In this digital age, an online review can spread like wildfire. According to 2015 survey findings by a UK based search company, 92% of consumers read online reviews and 40% of them base their opinions by reading the first few reviews. This means, if a bad review is up in the top three, it could have a negative impact on your company. One way to combat a negative review is to respond to it.
The way you respond to a bad review will directly affect your business’ reputation. So, it’s important that your message is informative rather than reactionary.
Do you remember Amy’s Baking Company who appeared on Kitchen Nightmares? Instead of responding to bad reviews with a level head, they ended up arguing and threatening customers online.

Well, don’t worry, they’re closed now! Just so you don’t end up like them, we have put together a few guiding points for you to consider before you respond to your customers’ negative comments.
  1. Don’t be Defensive

    If you read a bad review for your company, naturally you will be upset or even angry. Your first response could possibly be to justify the situation and state all the reasons why the upset customer is wrong. This may lead to an online argument, and could eventually turn ugly, in turn making your company look bad for potential customers.

    So, the very first thing you can do is to cool down and be calm, instead of responding immediately with the first thing that comes to your head. (Especially with the way the Twitter community doesn’t waste a minute to call a company out for their bad behavior, it is really important to stay calm and collected.)

    Don’t be defensive, but tackle the situation with a level-headed attitude and an open mind because this could be an opportunity for your company to better itself. This leads to our next point.

  2. Take Negative Comments Seriously

    Another important thing that you shouldn’t be doing is ignoring a bad review. It is already unfortunate enough that someone had a bad experience with your company. Most of the customers are not out there to ruin the reputation of your company. They genuinely want to express their concerns or opinions about their experience.

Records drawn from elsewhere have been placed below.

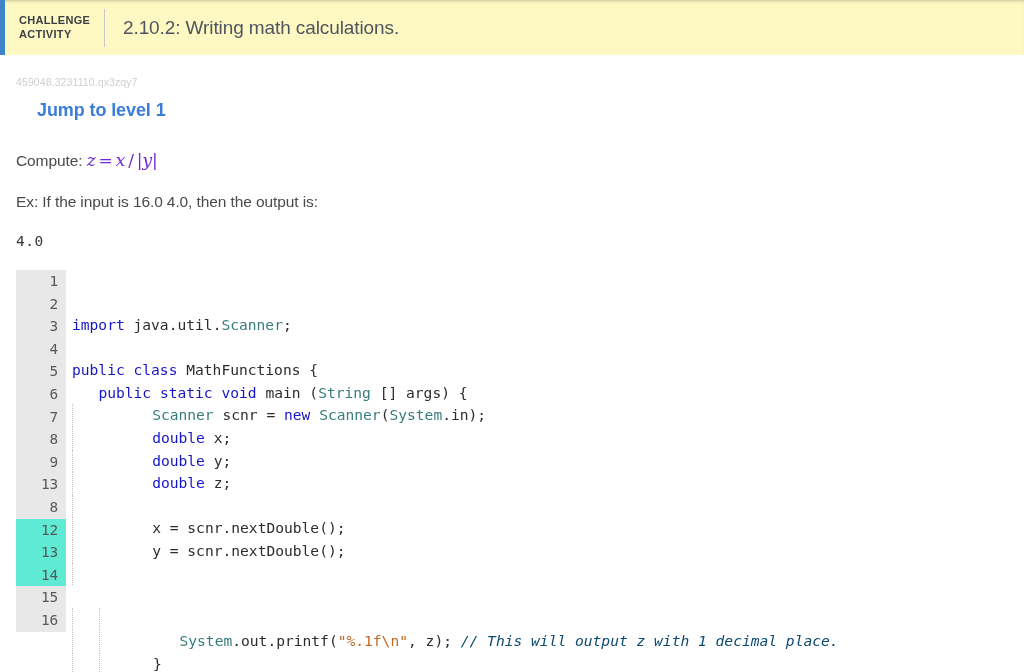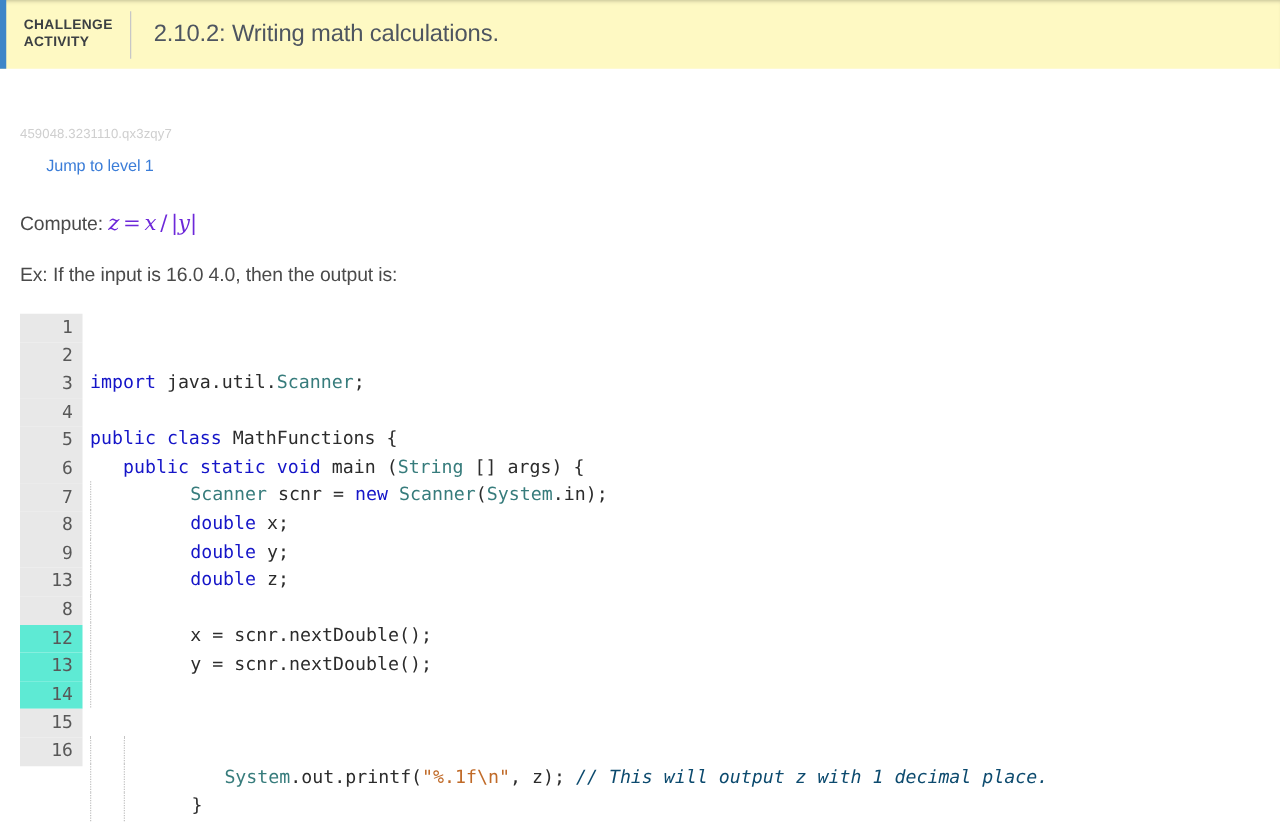"459048.3231110.qx3zqy7" .content { margin-top: 25px -> none }
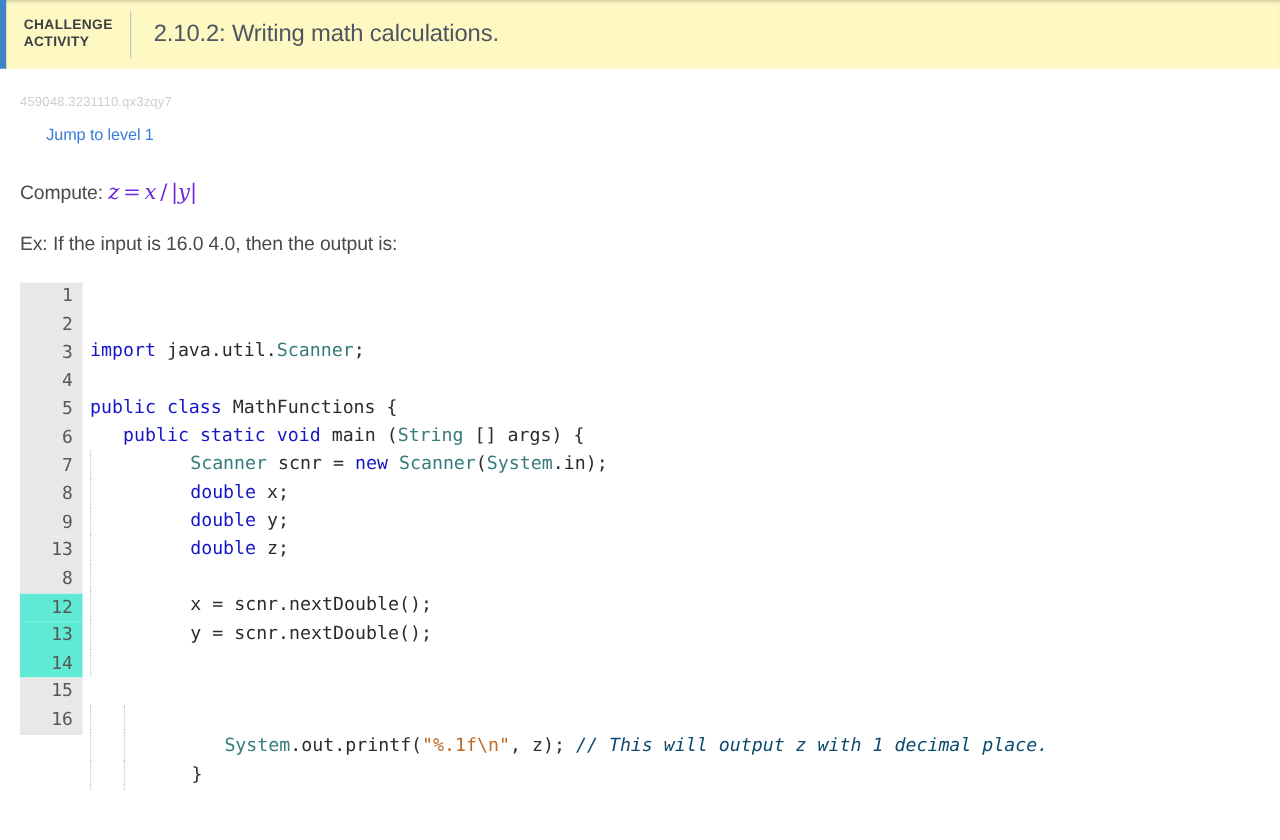"Jump to level 1" .jump-link { font-size: 13px -> 18px; font-weight: normal -> bold }
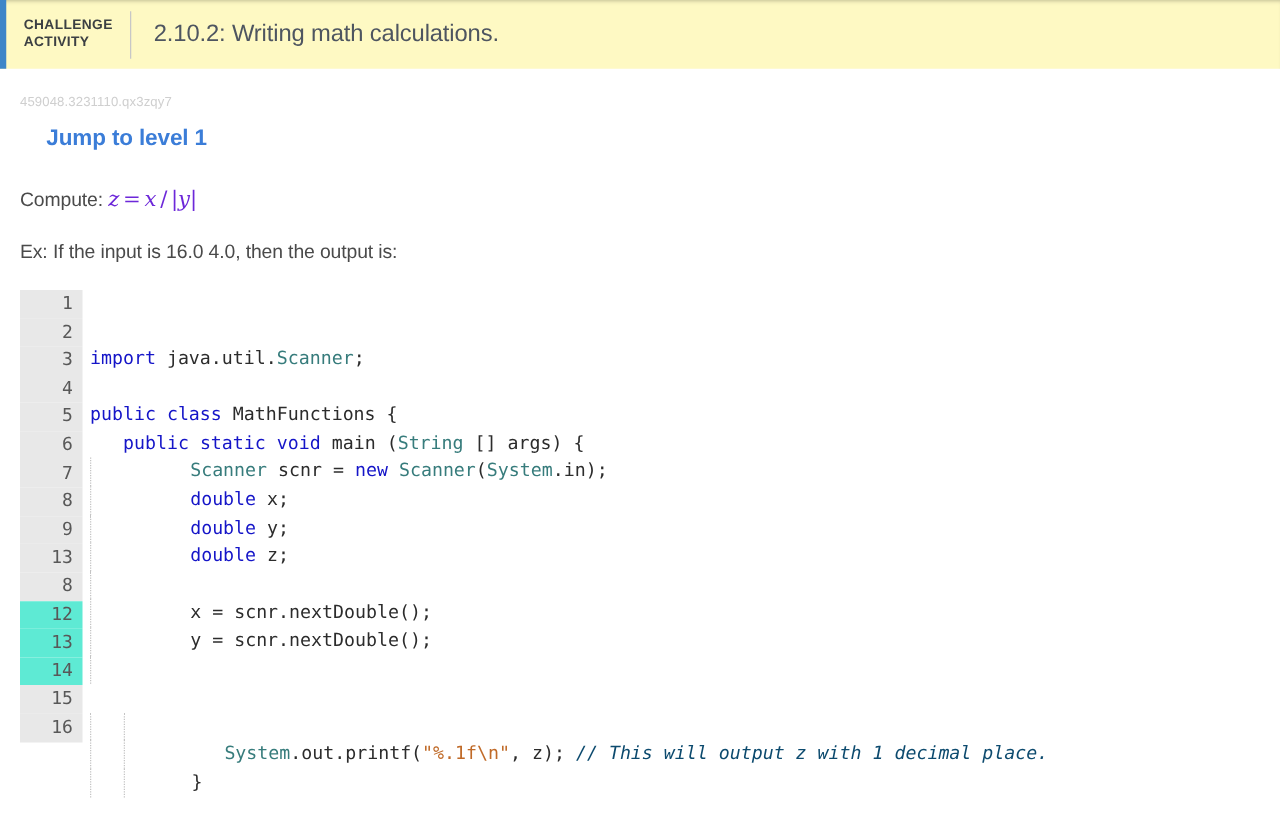"4.0" div.output-sample { html: none -> <div>4.0</div> }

    Investigate the situation the customer is talking about. Give merit to your customer’s experience. This could actually be an opportunity for the company to treat it as a learning experience. The negative comment could actually shed light to a particular problem in an area of your company that you may not be aware of, and because of that comment, now you can make some changes.

  3. Here is an example of a customer experiencing a technical issue with Zipcar and how they responded:
  4. Be Polite and Professional

    When responding to the customer, make sure your tone is polite and professional. It is important to be emotionally intelligent and not take the comments personally.

    Respond in such a way that makes you look in control and not shaken by what people have to say (even if you are and you feel like screaming and crying!). Start with thanking them for taking out the time to provide you with valuable feedback for the product/service they received. State the company’s broad goals and objectives, and how you will take the customer’s feedback into consideration, to try and improve to avoid such situations in the future.

    Here is an example of how a restaurant in Bloomington, Indiana, responded to a customer’s review by stating the company’s mission statement, while also sincerely apologizing.
  5. Empathize

    When a customer writes a bad review, quite often they just want to express all the hardships they had to go through, when they were actually expecting something completely different. Instead of just stating facts of what went wrong with the situation, try to understand the customer’s point of view.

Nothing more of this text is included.